Can you believe it’s been 19 years since the press tour for the original? The original, of course, is the film by the same name, starring Angelina Jolie and Brad Pitt, that was the genesis of one of the biggest gossip stories of the modern era. But this is not a post about that relationship and the mess that became of it. 

 

We’re here to talk about the IP, Mr & Mrs Smith – because independent of the cultural supernova that we would eventually call Brange, it was a good movie. I still love that movie. And it’s a movie that increases in appreciation in hindsight because look what has happened in the years that have passed, with Hollywood trying and failing more often than not, to cast two major movie stars in blockbuster projects that inevitably fall flat. 

 

That’s not what happened with Mr & Mrs Smith. They delivered on that potential, we saw how those two popped onscreen. It was believable when they were adversaries and it was believable when they became lovers, and most importantly, it was believable when they were at work. At the heart of Mr & Mrs Smith is a story about two people who are great, the best, at their jobs. 

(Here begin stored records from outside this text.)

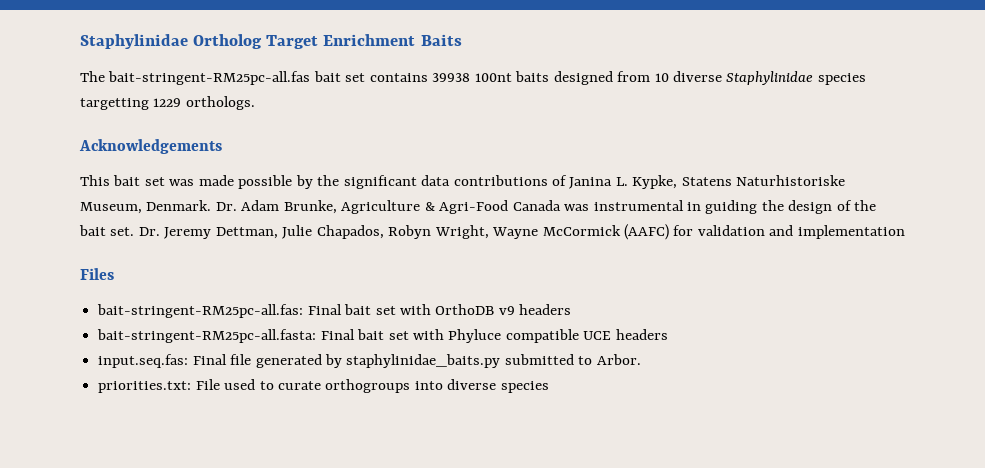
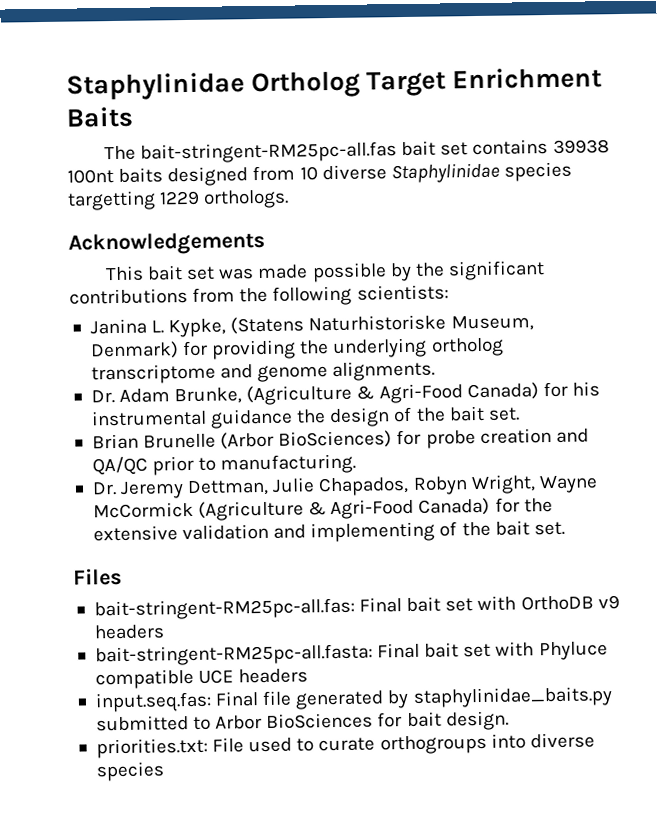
[421,175,568,186] data contributions of -> [69,284,449,306] contributions from the following scientists: //
[681,177,732,186] Statens -> [230,316,305,335] (Statens
[146,200,212,211] Denmark. -> [89,337,504,360] [90,360,436,385] Denmark) for providing the underlying ortholog transcriptome and genome alignments. //
[341,200,758,214] Agriculture & Agri-Food Canada was instrumental in guiding -> [246,381,600,406] [90,408,294,429] (Agriculture & Agri-Food Canada) for his instrumental guidance
(135, 231) none -> [91,428,589,450] [91,453,357,476] // Brian Brunelle (Arbor BioSciences) for probe creation and QA/QC prior to manufacturing. //
[624,224,905,240] (AAFC) for validation and implementation -> [198,497,553,521] [92,520,565,543] (Agriculture & Agri-Food Canada) for the extensive validation and implementing of the bait set.
[596,354,641,365] Arbor. -> [215,710,509,731] Arbor BioSciences for bait design.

Which brings us to the new series. Smart, I think, for them to tweak the story so that it’s now about two people who are playing at being married and doing spy-assassin sh-t together. It would be too much to have to live up to being exactly the same as what we already know – those are huge shoes to fill, so they’re taking off with the seed of the idea and growing into something different, something perhaps more nuanced. That said, as Sarah wrote last month when the teaser dropped, the vibes weren’t really vibing between the new John and Jane Smith – which, of course, is critical for this to work. It looked fine… but it also felt a little flat. 

 

The full trailer that came out last week, however, was a lot more promising. The comedy is there. The supporting cast (and it is a CAST! Parker Posey, Ron Perlman, Sarah Paulson, and more) is filling in some gaps. And the tone and energy are more inline with 2024 than what worked in the mid-2000s. All of this on top of Donald and company’s track record is getting me a lot more optimistic than I was a few weeks ago.